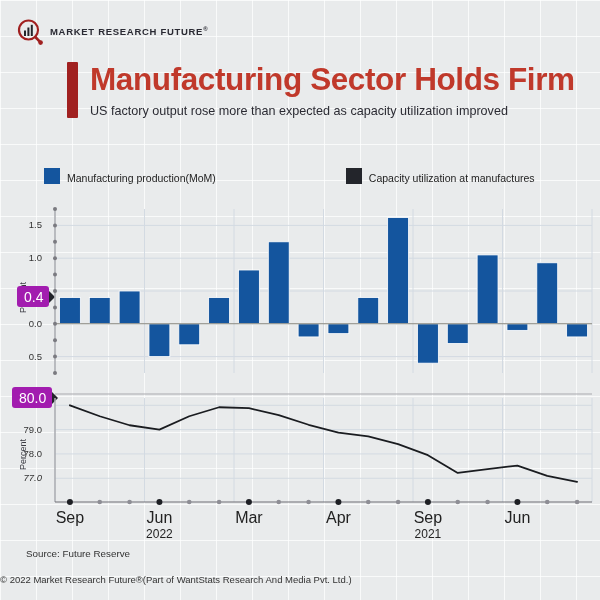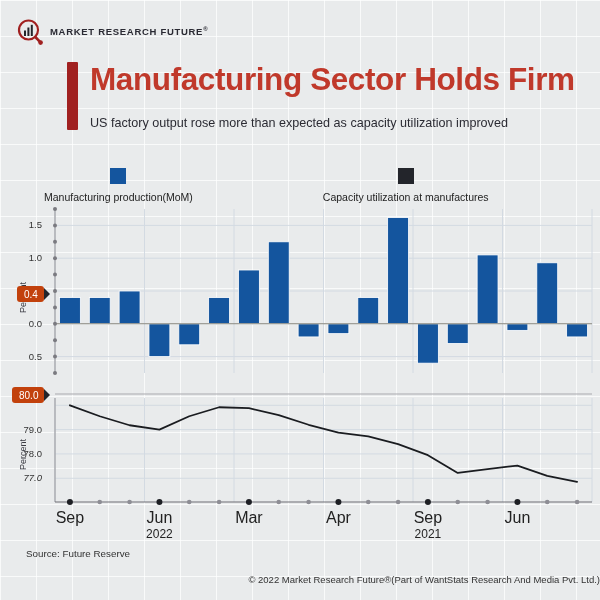--- a/index.html
+++ b/index.html
@@ -38,7 +38,7 @@
     letter-spacing:-.4px; line-height:1.08; white-space:nowrap;
   }
   #subtitle {
-    margin-top:20px; font-size:12.6px; color:#2b2b33; white-space:nowrap;
+    margin-top:8px; font-size:12.6px; color:#2b2b33; white-space:nowrap;
   }
 
   

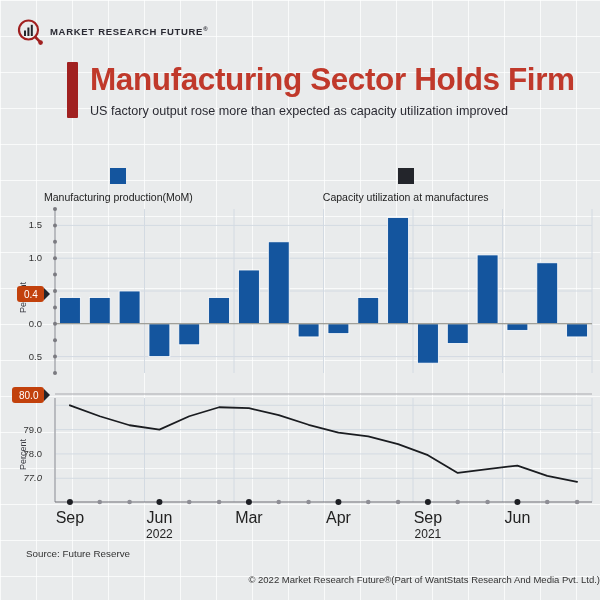--- a/index.html
+++ b/index.html
@@ -43,7 +43,7 @@
 
   
   #legend { position:absolute; left:44px; top:168px; display:flex; align-items:center; }
-  .legend-item { display:flex; align-items:center; gap:7px; font-size:10.5px; color:#222;flex-direction:column; }
+  .legend-item { display:flex; align-items:flex-end; gap:7px; font-size:10.5px; color:#222; }
   .legend-item + .legend-item { margin-left:102px;padding-left:28px; }
   .swatch { width:16px; height:16px; display:block; }
 

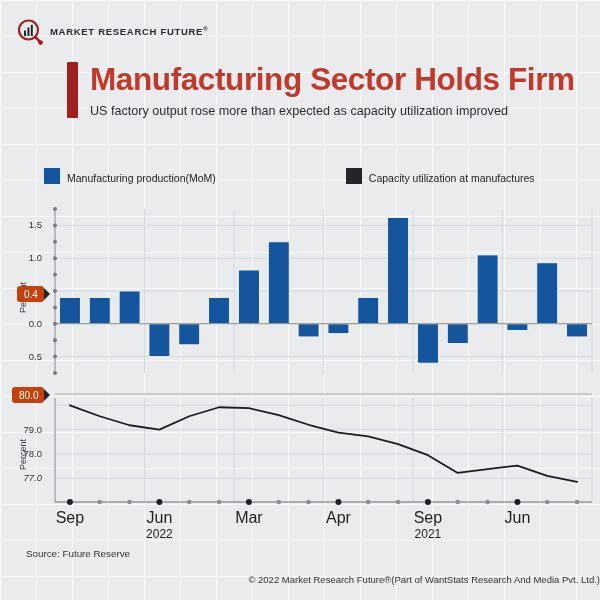--- a/index.html
+++ b/index.html
@@ -55,7 +55,7 @@
   }
   .ytick { position:absolute; font-size:9.5px; color:#333; text-align:right; width:30px; }
   .tag {
-    position:absolute; background:#c2410c; color:#fff; font-size:10px;
+    position:absolute; background:#a21caf; color:#fff; font-size:14px;
     padding:2.5px 6px 2.5px 7px; border-radius:3px; white-space:nowrap;
   }
   .tag::after {

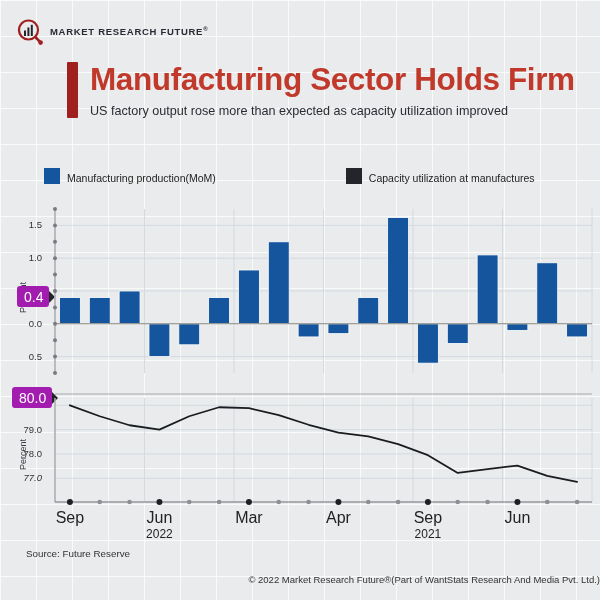--- a/index.html
+++ b/index.html
@@ -68,7 +68,7 @@
   #footer-src { position:absolute; left:26px; top:548px; font-size:9.8px; color:#333; }
   #footer-copy {
     position:absolute; left:0; width:600px; top:574px;
-    text-align:right; font-size:9.5px; color:#333;
+    text-align:left; font-size:9.5px; color:#333;
   }
 </style>
 </head>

○ ○ ○ ○ ○

• _Task prompt_
An exact transcription is needed of the lines from the one with "-55,7 +55,7 @@" to the one with "text-align:right; font-size:9.5px; color:#333;" above, both ends included, with pictures left out.

• _Exercise result_
@@ -55,7 +55,7 @@
   }
   .ytick { position:absolute; font-size:9.5px; color:#333; text-align:right; width:30px; }
   .tag {
-    position:absolute; background:#c2410c; color:#fff; font-size:10px;
+    position:absolute; background:#a21caf; color:#fff; font-size:14px;
     padding:2.5px 6px 2.5px 7px; border-radius:3px; white-space:nowrap;
   }
   .tag::after {

--- a/index.html
+++ b/index.html
@@ -68,7 +68,7 @@
   #footer-src { position:absolute; left:26px; top:548px; font-size:9.8px; color:#333; }
   #footer-copy {
     position:absolute; left:0; width:600px; top:574px;
-    text-align:right; font-size:9.5px; color:#333;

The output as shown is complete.